* [Provided information]:
****************
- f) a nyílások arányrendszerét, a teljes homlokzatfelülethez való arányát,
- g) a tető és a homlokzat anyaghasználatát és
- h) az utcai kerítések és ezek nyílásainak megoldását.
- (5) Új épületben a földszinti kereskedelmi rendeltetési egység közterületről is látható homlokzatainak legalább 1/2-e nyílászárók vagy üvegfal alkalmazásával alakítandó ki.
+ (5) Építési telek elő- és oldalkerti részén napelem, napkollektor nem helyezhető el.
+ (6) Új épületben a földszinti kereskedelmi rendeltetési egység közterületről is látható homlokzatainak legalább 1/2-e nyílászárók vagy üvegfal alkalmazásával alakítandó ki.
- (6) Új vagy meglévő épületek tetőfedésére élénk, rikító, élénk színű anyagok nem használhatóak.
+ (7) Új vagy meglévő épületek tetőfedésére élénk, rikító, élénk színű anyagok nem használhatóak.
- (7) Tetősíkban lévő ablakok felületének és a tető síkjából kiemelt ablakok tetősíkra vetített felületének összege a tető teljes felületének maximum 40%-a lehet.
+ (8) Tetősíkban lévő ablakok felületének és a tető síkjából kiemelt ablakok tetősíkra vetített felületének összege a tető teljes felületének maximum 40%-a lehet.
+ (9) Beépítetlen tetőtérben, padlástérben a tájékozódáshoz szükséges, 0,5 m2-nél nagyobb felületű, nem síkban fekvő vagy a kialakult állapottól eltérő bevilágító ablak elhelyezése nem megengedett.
****************
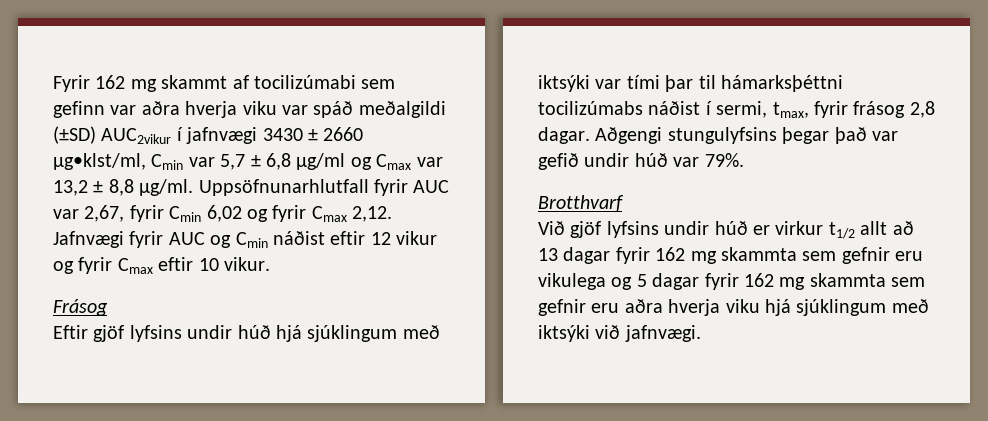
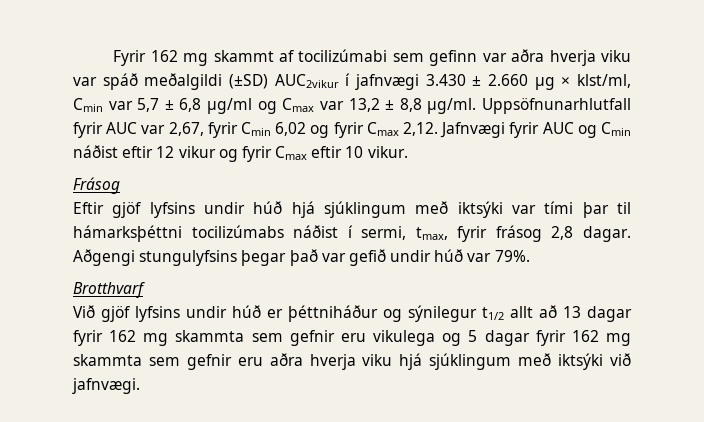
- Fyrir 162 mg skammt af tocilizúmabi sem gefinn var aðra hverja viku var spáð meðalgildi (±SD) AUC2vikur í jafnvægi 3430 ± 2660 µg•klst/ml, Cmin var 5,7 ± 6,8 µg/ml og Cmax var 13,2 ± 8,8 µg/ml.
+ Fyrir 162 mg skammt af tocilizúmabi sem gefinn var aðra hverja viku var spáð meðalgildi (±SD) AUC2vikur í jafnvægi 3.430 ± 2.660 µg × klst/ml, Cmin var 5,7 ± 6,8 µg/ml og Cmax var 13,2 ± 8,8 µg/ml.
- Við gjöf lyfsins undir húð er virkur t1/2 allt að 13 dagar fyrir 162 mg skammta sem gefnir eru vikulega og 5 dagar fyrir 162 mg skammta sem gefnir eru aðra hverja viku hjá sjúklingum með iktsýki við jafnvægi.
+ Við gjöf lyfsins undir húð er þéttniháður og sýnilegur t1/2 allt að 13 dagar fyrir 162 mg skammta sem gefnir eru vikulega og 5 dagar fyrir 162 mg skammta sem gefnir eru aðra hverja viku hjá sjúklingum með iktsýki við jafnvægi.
****************
* [What the exercise asks]: Search the listing for the word "tetőfedésére". Copy every line in which it occurs.

* [Written solution]:
- (6) Új vagy meglévő épületek tetőfedésére élénk, rikító, élénk színű anyagok nem használhatóak.
+ (7) Új vagy meglévő épületek tetőfedésére élénk, rikító, élénk színű anyagok nem használhatóak.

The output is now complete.